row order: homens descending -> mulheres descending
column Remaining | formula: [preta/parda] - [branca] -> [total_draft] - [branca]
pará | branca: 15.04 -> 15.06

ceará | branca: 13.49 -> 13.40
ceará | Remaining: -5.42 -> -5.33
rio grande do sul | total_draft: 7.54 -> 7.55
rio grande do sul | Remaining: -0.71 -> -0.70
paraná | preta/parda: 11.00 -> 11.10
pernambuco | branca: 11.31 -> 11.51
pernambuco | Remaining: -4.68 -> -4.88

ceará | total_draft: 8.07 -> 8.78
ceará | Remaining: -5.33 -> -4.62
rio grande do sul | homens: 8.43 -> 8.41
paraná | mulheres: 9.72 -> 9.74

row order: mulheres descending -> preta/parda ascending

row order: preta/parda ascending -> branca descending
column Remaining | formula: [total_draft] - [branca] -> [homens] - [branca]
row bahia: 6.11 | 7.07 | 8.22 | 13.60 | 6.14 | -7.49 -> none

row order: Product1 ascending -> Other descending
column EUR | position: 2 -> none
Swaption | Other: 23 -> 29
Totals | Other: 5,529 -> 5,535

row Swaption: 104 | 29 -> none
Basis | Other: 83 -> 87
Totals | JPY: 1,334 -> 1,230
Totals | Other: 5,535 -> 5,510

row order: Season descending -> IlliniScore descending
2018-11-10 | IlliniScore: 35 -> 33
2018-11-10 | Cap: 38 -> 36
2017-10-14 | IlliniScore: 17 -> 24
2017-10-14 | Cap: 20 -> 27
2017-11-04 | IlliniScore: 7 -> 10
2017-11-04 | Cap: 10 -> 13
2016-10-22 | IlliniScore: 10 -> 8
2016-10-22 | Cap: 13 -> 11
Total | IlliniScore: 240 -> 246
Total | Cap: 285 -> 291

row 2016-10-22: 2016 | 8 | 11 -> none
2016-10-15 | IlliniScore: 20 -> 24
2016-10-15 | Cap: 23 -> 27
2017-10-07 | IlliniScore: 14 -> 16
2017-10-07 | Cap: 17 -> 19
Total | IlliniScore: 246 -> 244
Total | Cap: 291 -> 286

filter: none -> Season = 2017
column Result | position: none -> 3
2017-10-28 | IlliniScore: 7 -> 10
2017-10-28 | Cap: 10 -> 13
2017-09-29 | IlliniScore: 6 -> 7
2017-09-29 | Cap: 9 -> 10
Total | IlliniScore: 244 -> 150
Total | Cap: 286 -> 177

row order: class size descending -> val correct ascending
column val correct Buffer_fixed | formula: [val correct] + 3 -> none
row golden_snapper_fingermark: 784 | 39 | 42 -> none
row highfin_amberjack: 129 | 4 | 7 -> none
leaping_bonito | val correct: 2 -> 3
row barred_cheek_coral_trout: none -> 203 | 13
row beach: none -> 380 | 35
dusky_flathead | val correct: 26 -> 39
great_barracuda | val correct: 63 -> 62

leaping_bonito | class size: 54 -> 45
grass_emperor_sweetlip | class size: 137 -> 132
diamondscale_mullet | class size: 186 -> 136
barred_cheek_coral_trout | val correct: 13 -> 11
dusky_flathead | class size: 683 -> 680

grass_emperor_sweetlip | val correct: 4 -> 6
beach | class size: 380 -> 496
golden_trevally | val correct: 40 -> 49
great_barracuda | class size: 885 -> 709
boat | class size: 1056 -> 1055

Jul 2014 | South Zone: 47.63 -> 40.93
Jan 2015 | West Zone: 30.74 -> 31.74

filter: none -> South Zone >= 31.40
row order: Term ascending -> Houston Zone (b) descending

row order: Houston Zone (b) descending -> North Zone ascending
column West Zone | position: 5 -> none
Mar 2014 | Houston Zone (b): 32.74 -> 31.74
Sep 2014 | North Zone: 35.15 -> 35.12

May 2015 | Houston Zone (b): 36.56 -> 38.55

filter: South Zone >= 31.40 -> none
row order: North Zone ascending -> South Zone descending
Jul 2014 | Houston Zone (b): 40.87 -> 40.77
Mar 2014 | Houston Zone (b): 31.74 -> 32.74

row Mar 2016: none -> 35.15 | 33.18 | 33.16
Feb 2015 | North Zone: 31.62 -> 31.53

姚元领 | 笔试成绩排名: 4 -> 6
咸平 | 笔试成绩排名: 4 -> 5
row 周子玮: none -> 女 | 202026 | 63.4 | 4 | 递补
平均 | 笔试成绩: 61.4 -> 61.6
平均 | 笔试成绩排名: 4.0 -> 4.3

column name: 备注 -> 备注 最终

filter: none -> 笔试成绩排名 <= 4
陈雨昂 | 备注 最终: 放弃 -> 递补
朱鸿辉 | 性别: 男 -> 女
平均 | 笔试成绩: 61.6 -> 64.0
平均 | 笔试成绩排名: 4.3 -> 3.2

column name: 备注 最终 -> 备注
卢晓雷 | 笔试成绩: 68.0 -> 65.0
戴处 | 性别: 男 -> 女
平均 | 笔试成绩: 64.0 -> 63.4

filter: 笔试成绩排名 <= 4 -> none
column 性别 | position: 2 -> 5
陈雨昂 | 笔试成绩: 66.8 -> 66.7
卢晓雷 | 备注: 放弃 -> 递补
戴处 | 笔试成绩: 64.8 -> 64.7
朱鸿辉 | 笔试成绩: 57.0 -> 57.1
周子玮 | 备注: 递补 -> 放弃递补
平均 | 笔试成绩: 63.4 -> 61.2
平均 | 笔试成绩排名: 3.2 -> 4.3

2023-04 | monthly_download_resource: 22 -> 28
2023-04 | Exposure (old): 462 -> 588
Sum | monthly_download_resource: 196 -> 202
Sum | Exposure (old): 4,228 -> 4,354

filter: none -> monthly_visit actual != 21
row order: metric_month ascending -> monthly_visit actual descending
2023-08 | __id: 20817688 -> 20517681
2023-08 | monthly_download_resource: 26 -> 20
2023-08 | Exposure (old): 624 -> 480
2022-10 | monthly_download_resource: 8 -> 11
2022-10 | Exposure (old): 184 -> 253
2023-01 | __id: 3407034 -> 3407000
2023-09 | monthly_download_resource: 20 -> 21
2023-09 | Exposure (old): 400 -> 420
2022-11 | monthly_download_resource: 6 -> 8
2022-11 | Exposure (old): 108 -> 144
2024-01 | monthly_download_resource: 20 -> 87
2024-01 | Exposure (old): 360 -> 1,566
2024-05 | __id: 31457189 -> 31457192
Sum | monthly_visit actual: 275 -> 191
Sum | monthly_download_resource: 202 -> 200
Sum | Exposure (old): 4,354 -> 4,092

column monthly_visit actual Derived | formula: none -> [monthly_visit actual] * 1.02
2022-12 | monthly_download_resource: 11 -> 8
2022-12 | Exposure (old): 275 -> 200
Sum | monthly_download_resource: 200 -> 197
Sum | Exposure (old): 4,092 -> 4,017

=====

• [TASK] Wherever "mulheres" occurs in the records above, copy the line it sits in.

• [ANSWER TO THE PROBLEM]
row order: homens descending -> mulheres descending
paraná | mulheres: 9.72 -> 9.74
row order: mulheres descending -> preta/parda ascending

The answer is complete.